## WORK INSTRUCTIONS
Up to and including the line bearing "tax: 9.5% = 27.68 -> 9.5% = 34.41", output every line of the entries exactly as written, starting from the first; pictures stay out.

═══ PROVIDED INFORMATION

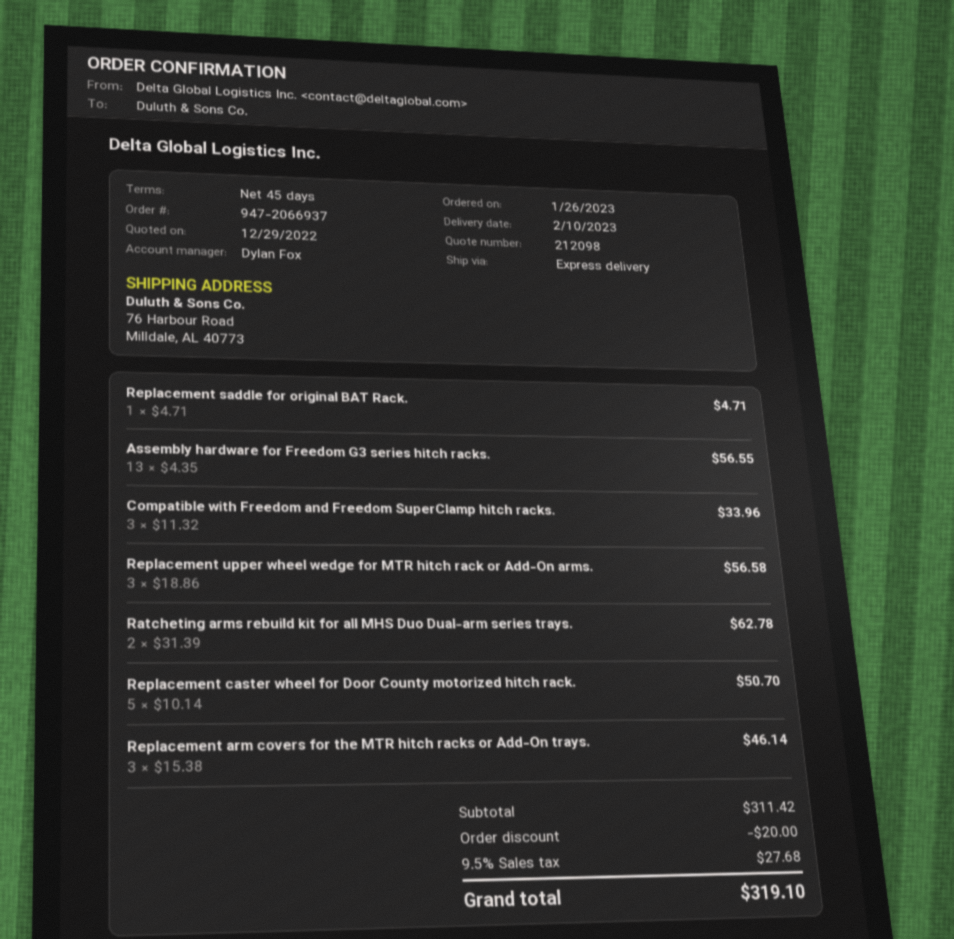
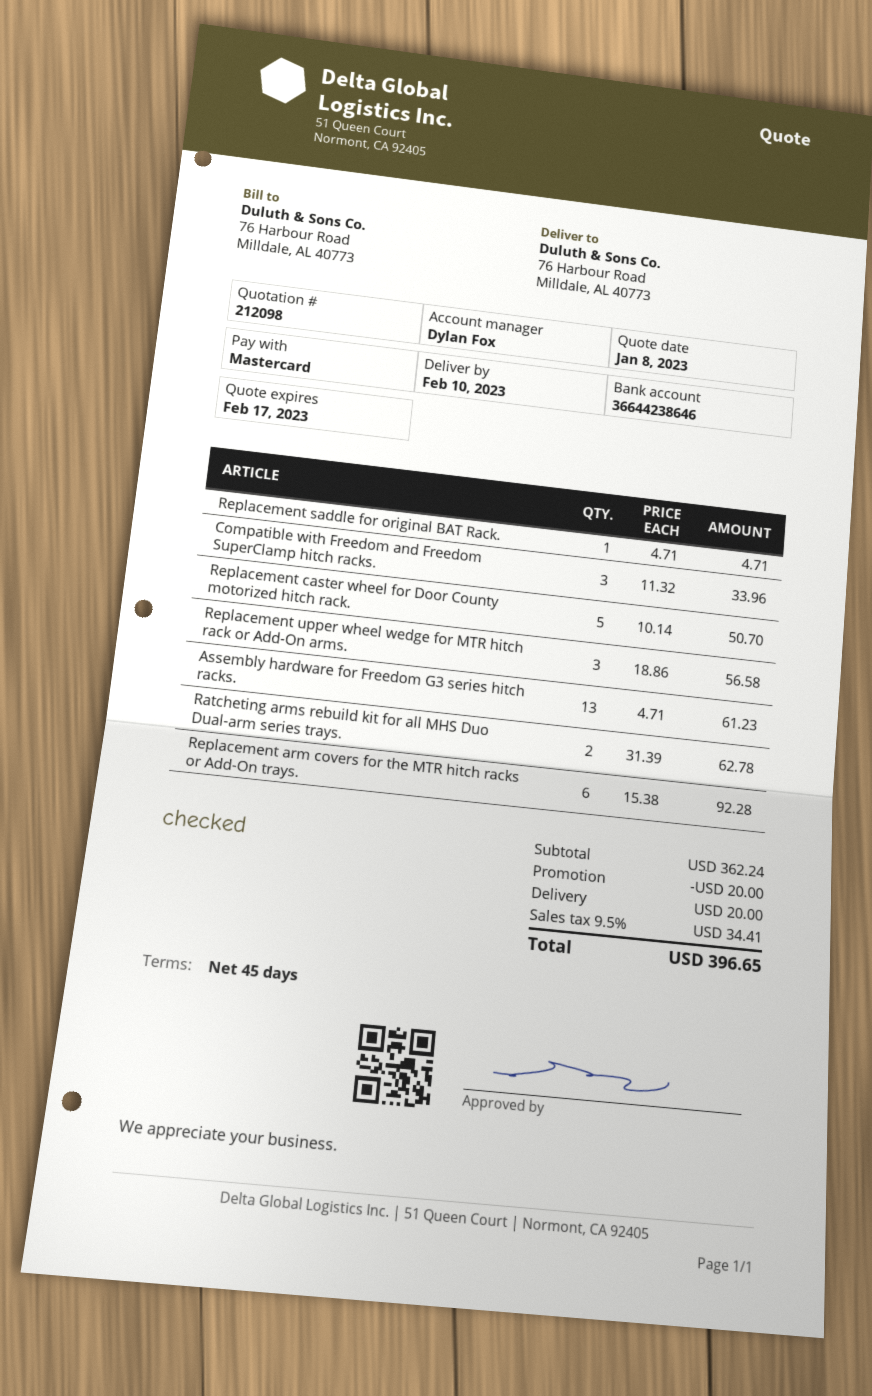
quote date: 2022-12-29 -> 2023-01-08
Assembly hardware for Freedom G3 series hitch racks.: 13 x 4.35 = 56.55 -> 13 x 4.71 = 61.23
Replacement arm covers for the MTR hitch racks or Add-On trays.: 3 x 15.38 = 46.14 -> 6 x 15.38 = 92.28
subtotal: 311.42 -> 362.24
shipping: none -> 20.00
tax: 9.5% = 27.68 -> 9.5% = 34.41
total: 319.10 -> 396.65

══════

## EXERCISE ANSWER
quote date: 2022-12-29 -> 2023-01-08
Assembly hardware for Freedom G3 series hitch racks.: 13 x 4.35 = 56.55 -> 13 x 4.71 = 61.23
Replacement arm covers for the MTR hitch racks or Add-On trays.: 3 x 15.38 = 46.14 -> 6 x 15.38 = 92.28
subtotal: 311.42 -> 362.24
shipping: none -> 20.00
tax: 9.5% = 27.68 -> 9.5% = 34.41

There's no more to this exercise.